Locke_3Opening against these two high-profile studio releases in South Florida on May 16, here’s hoping Locke doesn’t get lost in the shuffle. In this U.S./UK co-production, Tom Hardy – aka Christopher Nolan’s Bane – plays a Birmingham, England-based construction foreman about to embark on the most challenging night of his life … from inside his BMW SUV. Ivan Locke is driving to London to be there for an emotionally unstable former workmate going through a crisis in which, he eventually discover, he played a crucial role. Here’s the problem: He has chosen to walk away from the biggest project of his career, and his superiors on both sides of the pond are none too happy about his decision to go AWOL. Meanwhile, he’d promised his family he’d be home to watch a soccer match with his two boys. It’s safe to say Daddy’s not coming home.

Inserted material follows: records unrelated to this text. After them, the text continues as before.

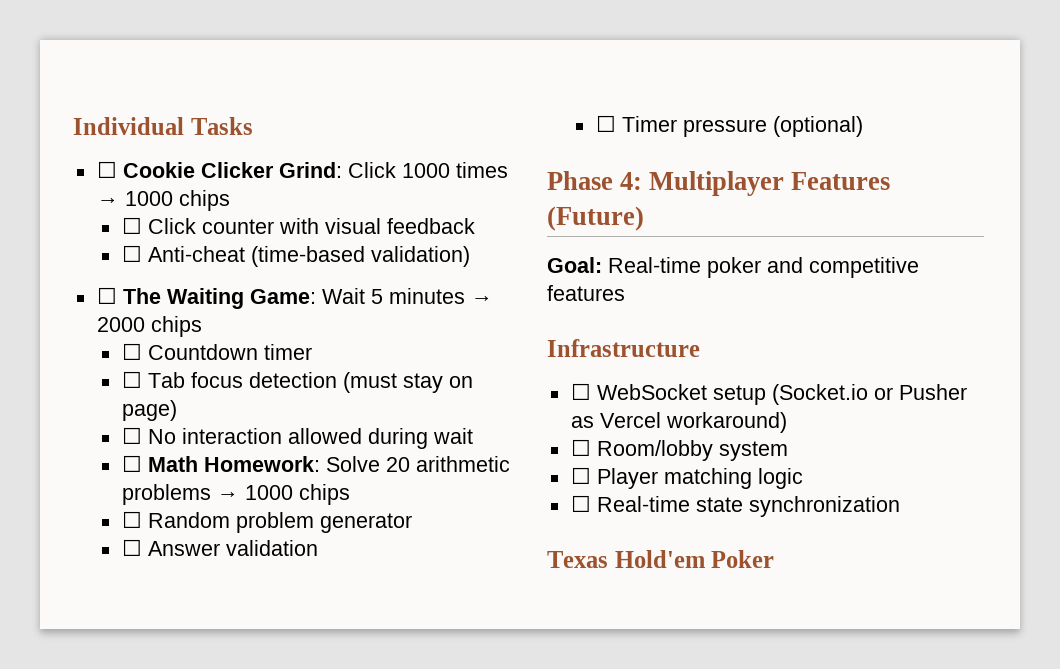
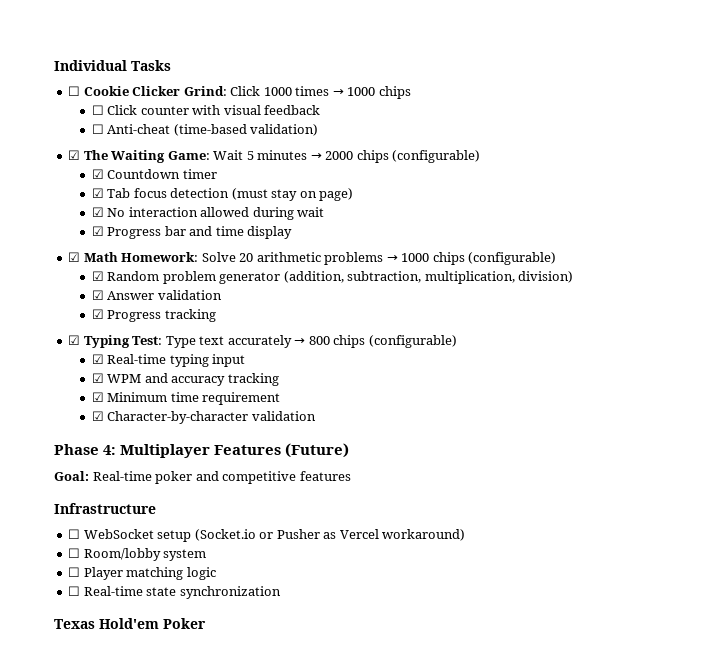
- ☐ The Waiting Game: Wait 5 minutes → 2000 chips
- ☐ Countdown timer
+ ☑ The Waiting Game: Wait 5 minutes → 2000 chips (configurable)
+ ☑ Countdown timer
- ☐ Tab focus detection (must stay on page)
+ ☑ Tab focus detection (must stay on page)
- ☐ No interaction allowed during wait
+ ☑ No interaction allowed during wait
- ☐ Math Homework: Solve 20 arithmetic problems → 1000 chips
- ☐ Random problem generator
- ☐ Answer validation
- ☐ Timer pressure (optional)
+ ☑ Progress bar and time display
+ ☑ Math Homework: Solve 20 arithmetic problems → 1000 chips (configurable)
+ ☑ Random problem generator (addition, subtraction, multiplication, division)
+ ☑ Answer validation
+ ☑ Progress tracking
+ ☑ Typing Test: Type text accurately → 800 chips (configurable)
+ ☑ Real-time typing input
+ ☑ WPM and accuracy tracking
+ ☑ Minimum time requirement
+ ☑ Character-by-character validation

Locke unfolds entirely during that tension-filled ride, which means it lives or dies by its leading man’s magnetism. It’s a high-wire act Hardy pulls off with an assured command of the screen. Shooting his leading man from various angles, writer-director Steven Knight makes the most of the claustrophobic setting, using the merciless onslaught of phone calls Mr. Locke receives to keep viewers on the edge of their seats. That’s not to say everything works in Locke. Knight, for instance, inserts conversations the main character is having with his long-deceased father – cue the cut to an empty backseat – to illustrate the demons he’s fighting, but the tactic feels irrevocably contrived. Ironically, the phone conversations Locke has with his work colleagues are far more riveting than his personal calls, though Hardy’s commitment to the role is never less than inspiring. The actor’s lilting baritone is enough to elevate the most moribund narrative – though not even he could have saved Godzilla – and it’s more than enough to make Locke a journey well worth taking.